ASSIGNMENT → Print the records below exactly, starting at the first line and stopping after the line that contains "width:17px; height:11px; border:1px". Leave out any pictures.

Front-end code change data →

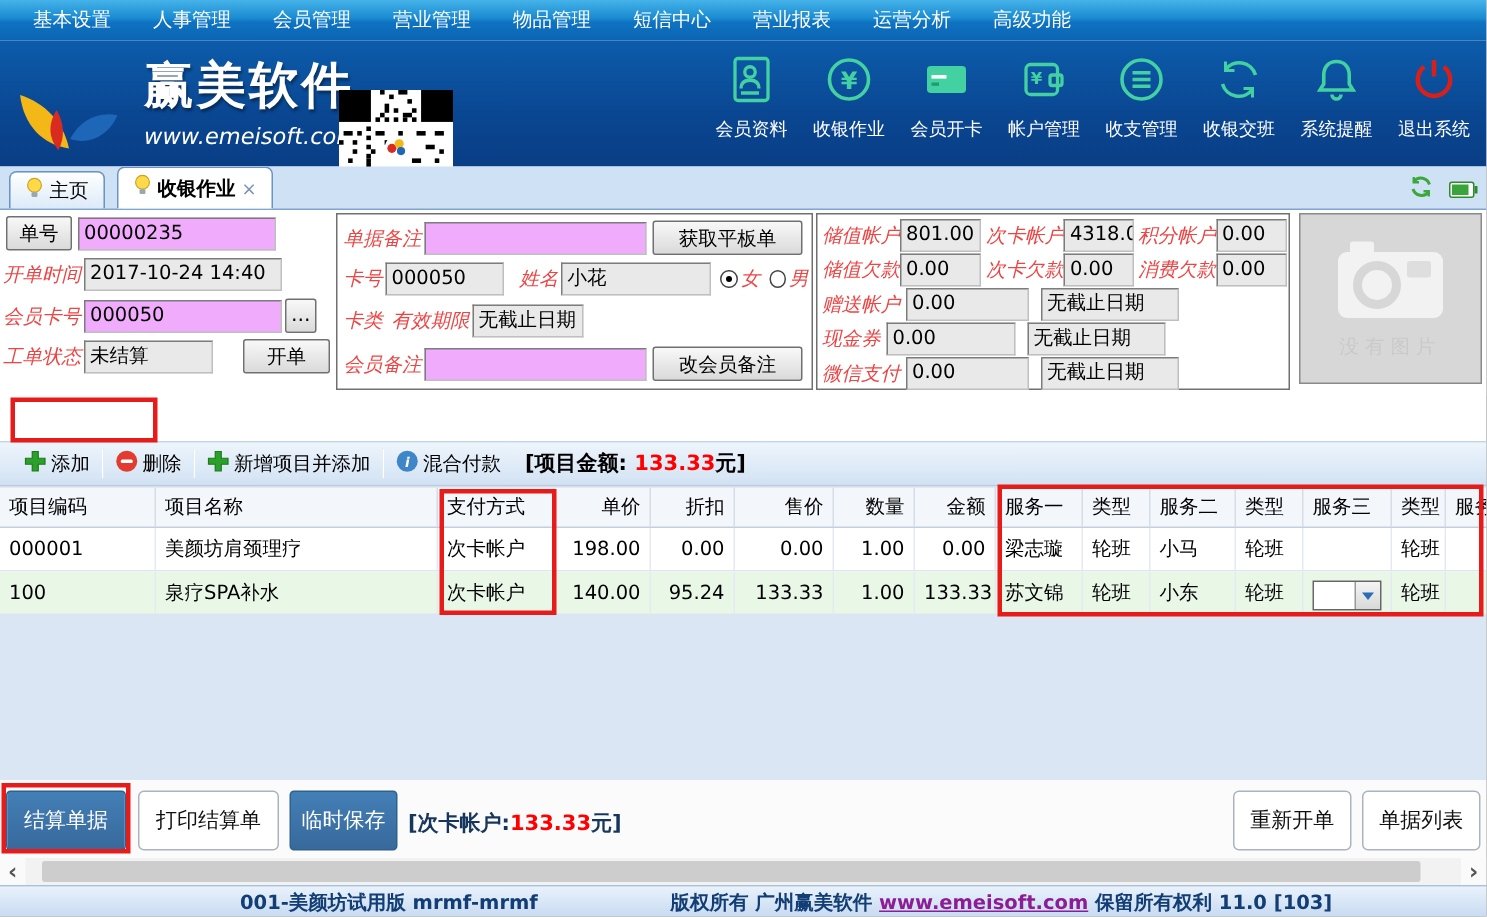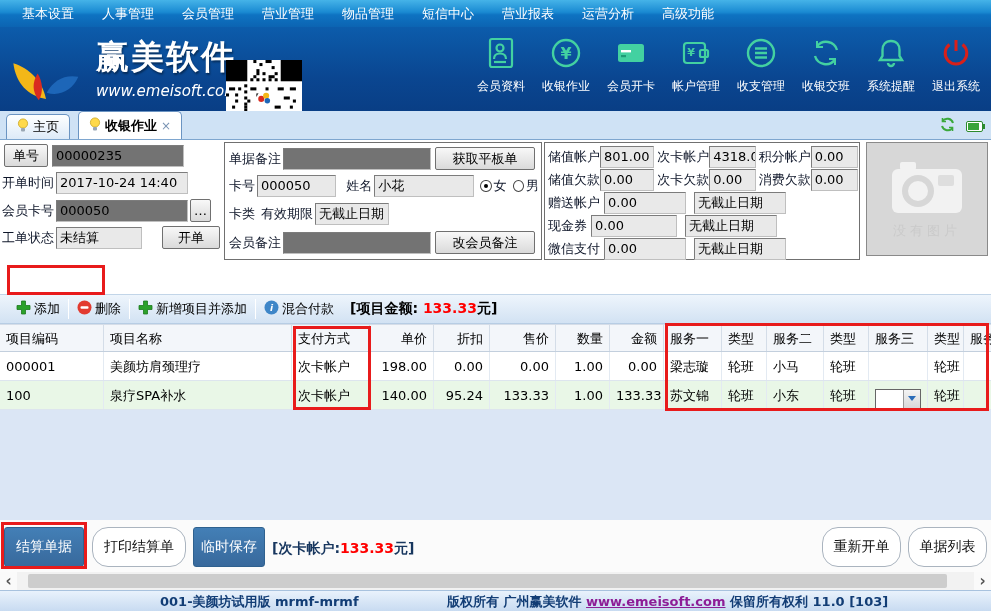--- a/index.html
+++ b/index.html
@@ -32,23 +32,23 @@
     background:linear-gradient(#feffff,#ddeaf8); font-size:13px; cursor:pointer; }
   .tab.active { height:28px; background:#fff; font-weight:bold; }
   .tab-close { color:#7a94b4; font-size:12px; font-weight:normal; }
   .strip-icons { position:absolute; right:8px; top:5px; display:flex; gap:10px; align-items:center; }
   .battery { width:17px; height:11px; border:1px solid #2d8a2d; border-radius:2px; background:#fff; position:relative; }
   .battery::before { content:""; position:absolute; left:1px; top:1px; bottom:1px; width:11px; background:#39a439; }
   .battery::after { content:""; position:absolute; right:-3px; top:2px; width:2px; height:5px; background:#2d8a2d; }
 
   
   .formarea { position:absolute; left:0; top:140px; width:991px; height:124px; background:#fff; font-size:13px; }
-  .lbl { color:#0f172a; white-space:nowrap; }
+  .lbl { color:#ef4444; white-space:nowrap;font-style:italic; }
   .field { border:1px solid #7c7c7c; border-right-color:#bfbfbf; border-bottom-color:#bfbfbf;
-    background:#737373; height:22px; line-height:20px; font-size:13px; padding:0 3px;
+    background:#f0abfc; height:22px; line-height:20px; font-size:13px; padding:0 3px;
     font-family:inherit; overflow:hidden; white-space:nowrap; }
   .field.ro { background:#e9e9e9; }
   .btn3d { border:1px solid #707070; border-radius:2px; background:linear-gradient(#f8f8f8,#dadada);
     font-size:13px; height:23px; padding:0 6px; cursor:pointer; font-family:inherit; white-space:nowrap; }
   .frow { position:absolute; display:flex; align-items:center; }
   .box { position:absolute; border:1px solid #707070; background:#fff; }
   .radio { display:inline-block; width:12px; height:12px; border:1px solid #444; border-radius:50%;
     background:#fff; position:relative; margin:0 2px 0 6px; vertical-align:-2px; }
   .radio.sel::after { content:""; position:absolute; left:3px; top:3px; width:4px; height:4px; border-radius:50%; background:#000; }
 
@@ -88,21 +88,21 @@
     display:flex; align-items:center; justify-content:center; }
   .combo .arrow { width:0; height:0; border-left:4px solid transparent; border-right:4px solid transparent; border-top:5px solid #2a6cb8; }
 
   .empty-area { position:absolute; left:0; top:410px; width:991px; height:110px; background:#dbe6f5; }
 
   
   .footer { position:absolute; left:0; top:520px; width:991px; height:52px; background:#fbfbfb; }
   .btn-blue { position:absolute; top:7px; height:40px; background:linear-gradient(#437fb6,#38699c); color:#fff;
     border:1px solid #2f618f; border-radius:3px; font-size:14px; cursor:pointer; font-family:inherit; }
   .btn-white { position:absolute; top:7px; height:40px; background:#fff; color:#111;
-    border:1px solid #aab4bf; border-radius:16px; font-size:14px; cursor:pointer; font-family:inherit;text-align:center; }
+    border:1px solid #aab4bf; border-radius:4px; font-size:14px; cursor:pointer; font-family:inherit;text-align:center; }
   .pay-summary { position:absolute; left:272px; top:20px; font-size:14px; font-weight:bold; color:#17365e; }
   .pay-summary .amount { color:#ff0000; }
 
   
   .hscroll { position:absolute; left:0; top:572px; width:991px; height:18px; background:#f2f2f2; }
   .sb-arrow { position:absolute; top:0; width:17px; height:18px; color:#555; font-size:15px; font-weight:bold;
     display:flex; align-items:center; justify-content:center; cursor:pointer; background:#fafafa; }
   .sb-thumb { position:absolute; left:28px; top:2px; width:919px; height:14px; background:#cdcdcd; border-radius:2px; cursor:grab; }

OUTPUT →
--- a/index.html
+++ b/index.html
@@ -32,23 +32,23 @@
     background:linear-gradient(#feffff,#ddeaf8); font-size:13px; cursor:pointer; }
   .tab.active { height:28px; background:#fff; font-weight:bold; }
   .tab-close { color:#7a94b4; font-size:12px; font-weight:normal; }
   .strip-icons { position:absolute; right:8px; top:5px; display:flex; gap:10px; align-items:center; }
   .battery { width:17px; height:11px; border:1px solid #2d8a2d; border-radius:2px; background:#fff; position:relative; }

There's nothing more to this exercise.